**TO DO:** Could you report every line from the entries that includes the word "none"?

**PROVIDED INFORMATION:**
┌──

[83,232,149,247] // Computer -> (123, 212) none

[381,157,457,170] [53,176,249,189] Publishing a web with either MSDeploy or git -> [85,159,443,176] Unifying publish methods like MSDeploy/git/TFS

└──
┌──

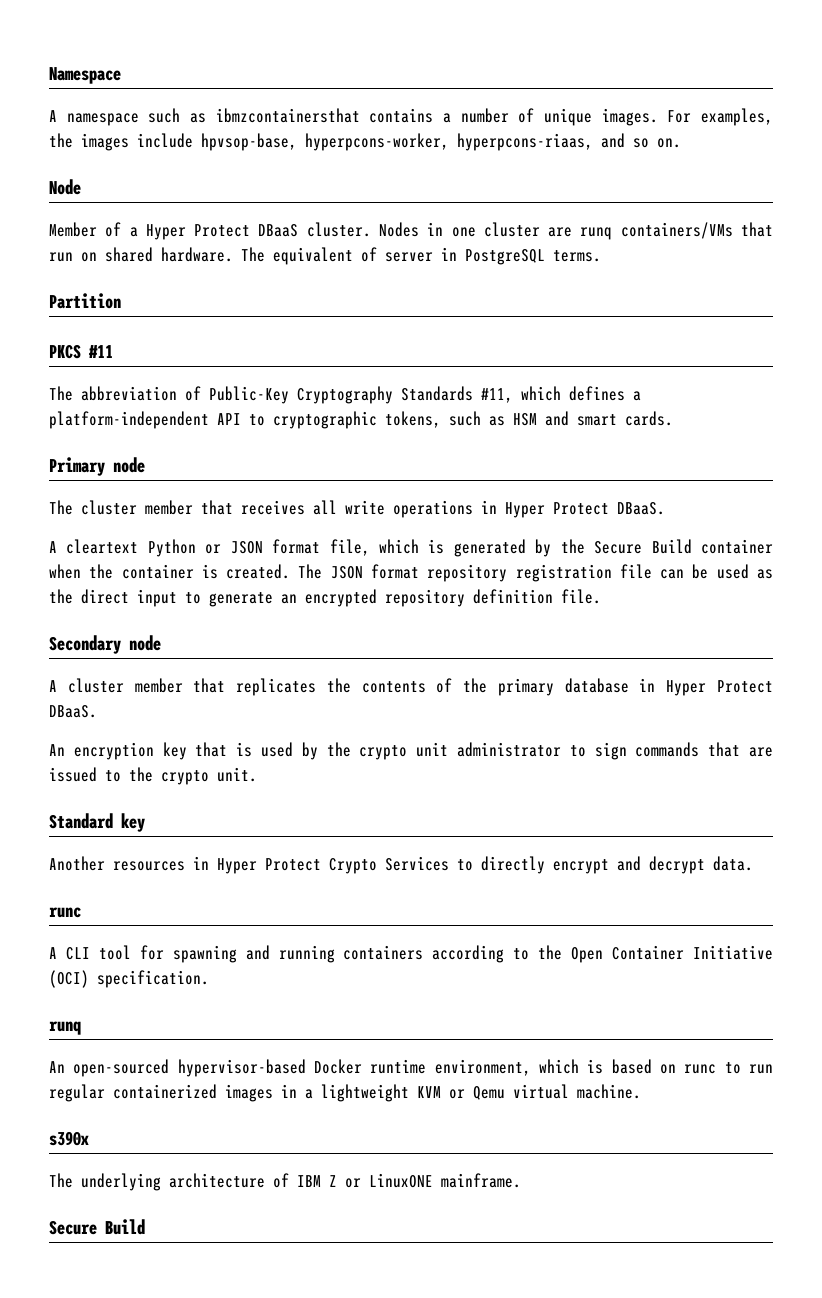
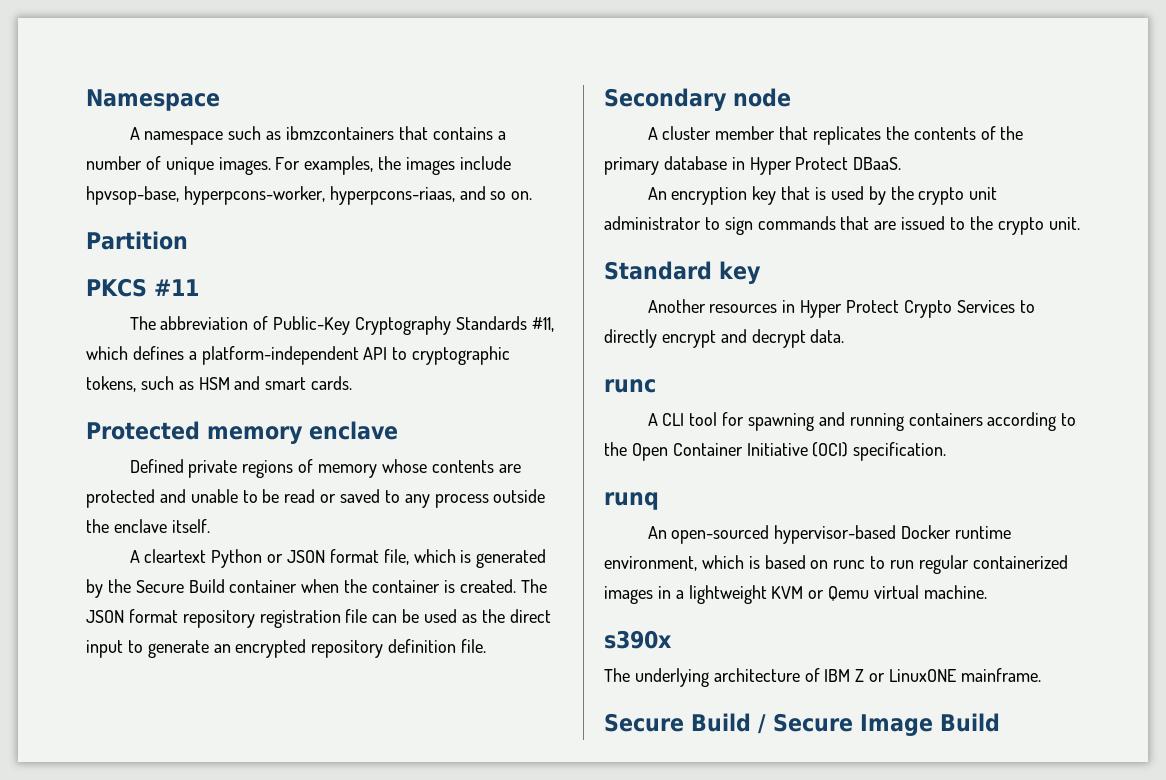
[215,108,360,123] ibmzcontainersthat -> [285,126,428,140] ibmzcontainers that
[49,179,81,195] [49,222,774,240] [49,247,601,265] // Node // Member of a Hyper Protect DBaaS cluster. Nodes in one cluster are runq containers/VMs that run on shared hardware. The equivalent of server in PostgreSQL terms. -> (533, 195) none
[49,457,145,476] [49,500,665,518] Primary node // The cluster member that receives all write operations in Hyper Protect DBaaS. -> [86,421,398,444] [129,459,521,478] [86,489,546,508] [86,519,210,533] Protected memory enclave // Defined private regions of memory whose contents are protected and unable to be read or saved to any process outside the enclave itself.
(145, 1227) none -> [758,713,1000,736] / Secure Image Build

└──

**WORKED SOLUTION:**
[83,232,149,247] // Computer -> (123, 212) none
[49,179,81,195] [49,222,774,240] [49,247,601,265] // Node // Member of a Hyper Protect DBaaS cluster. Nodes in one cluster are runq containers/VMs that run on shared hardware. The equivalent of server in PostgreSQL terms. -> (533, 195) none
(145, 1227) none -> [758,713,1000,736] / Secure Image Build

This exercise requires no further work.